Look through the lines below; wherever the word "value" appears, copy that line.

**** The records

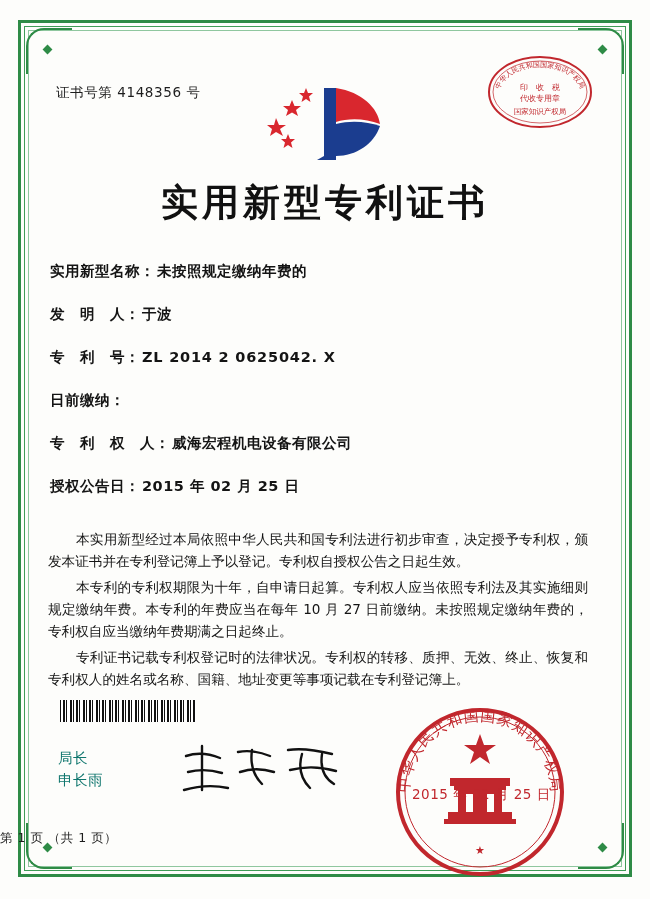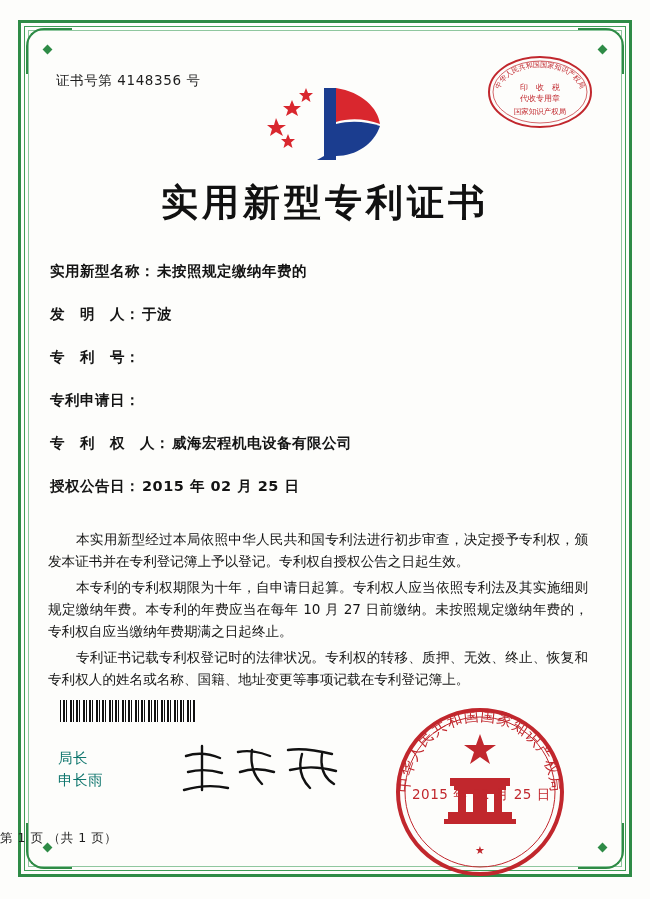--- a/index.html
+++ b/index.html
@@ -79,7 +79,7 @@
   .serial {
     position: absolute;
     left: 56px;
-    top: 72px;
+    top: 84px;
     font-size: 13.5px;
     letter-spacing: 0.6px;
     color: #1d1d1d;

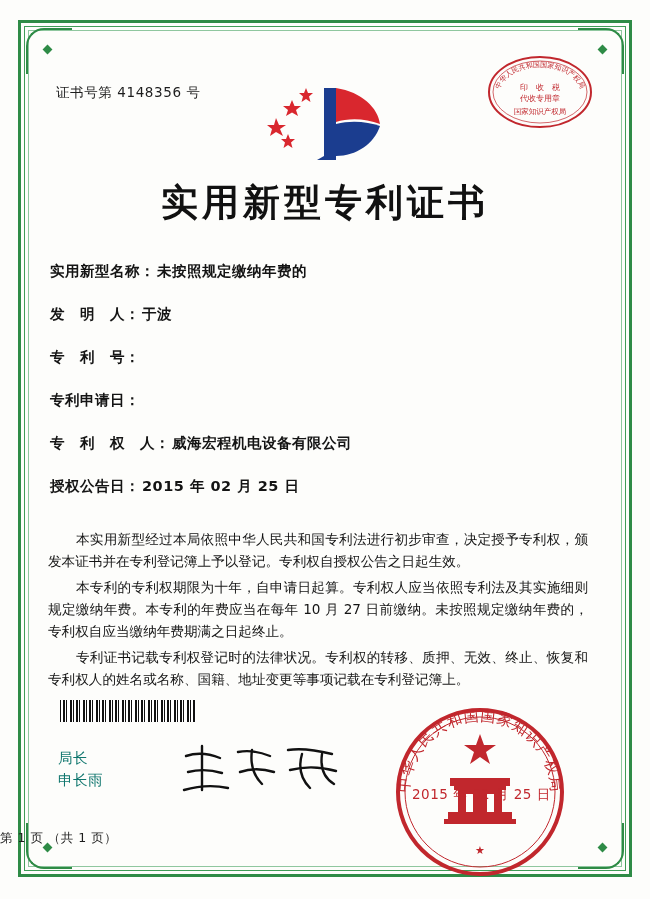--- a/index.html
+++ b/index.html
@@ -290,6 +290,7 @@
     </div>
     <div class="field-row pat-no">
       <span class="field-label">专　利　号：</span>
+      <span class="field-value">ZL 2014 2 0625042. X</span>
     </div>
     <div class="field-row">
       <span class="field-label">专利申请日：</span>

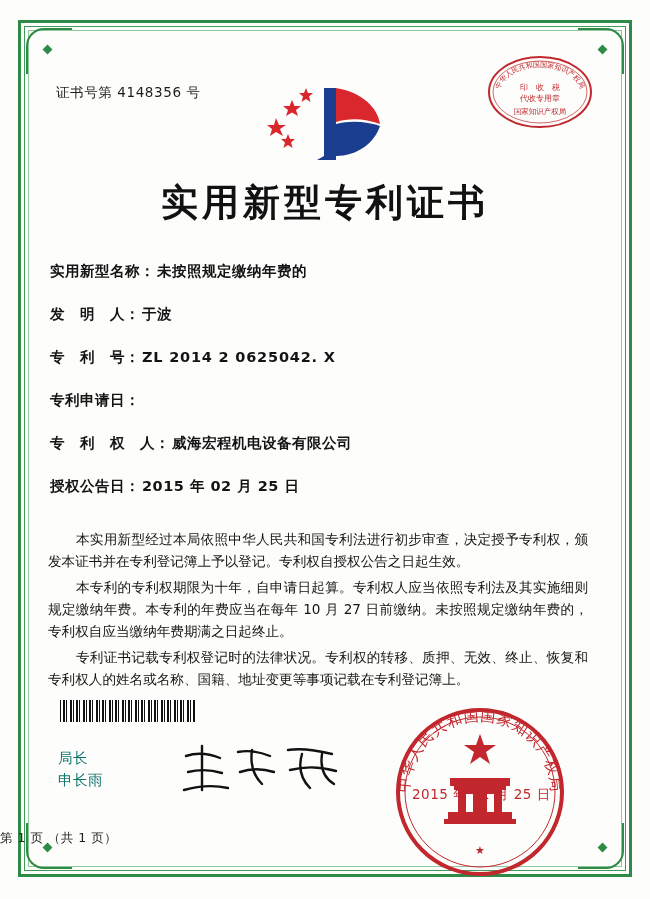--- a/index.html
+++ b/index.html
@@ -293,7 +293,7 @@
       <span class="field-value">ZL 2014 2 0625042. X</span>
     </div>
     <div class="field-row">
-      <span class="field-label">专利申请日：</span>
+      <span class="field-label">日前缴纳：</span>
     </div>
     <div class="field-row">
       <span class="field-label">专　利　权　人：</span>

********

# Final answer:
+      <span class="field-value">ZL 2014 2 0625042. X</span>
       <span class="field-value">ZL 2014 2 0625042. X</span>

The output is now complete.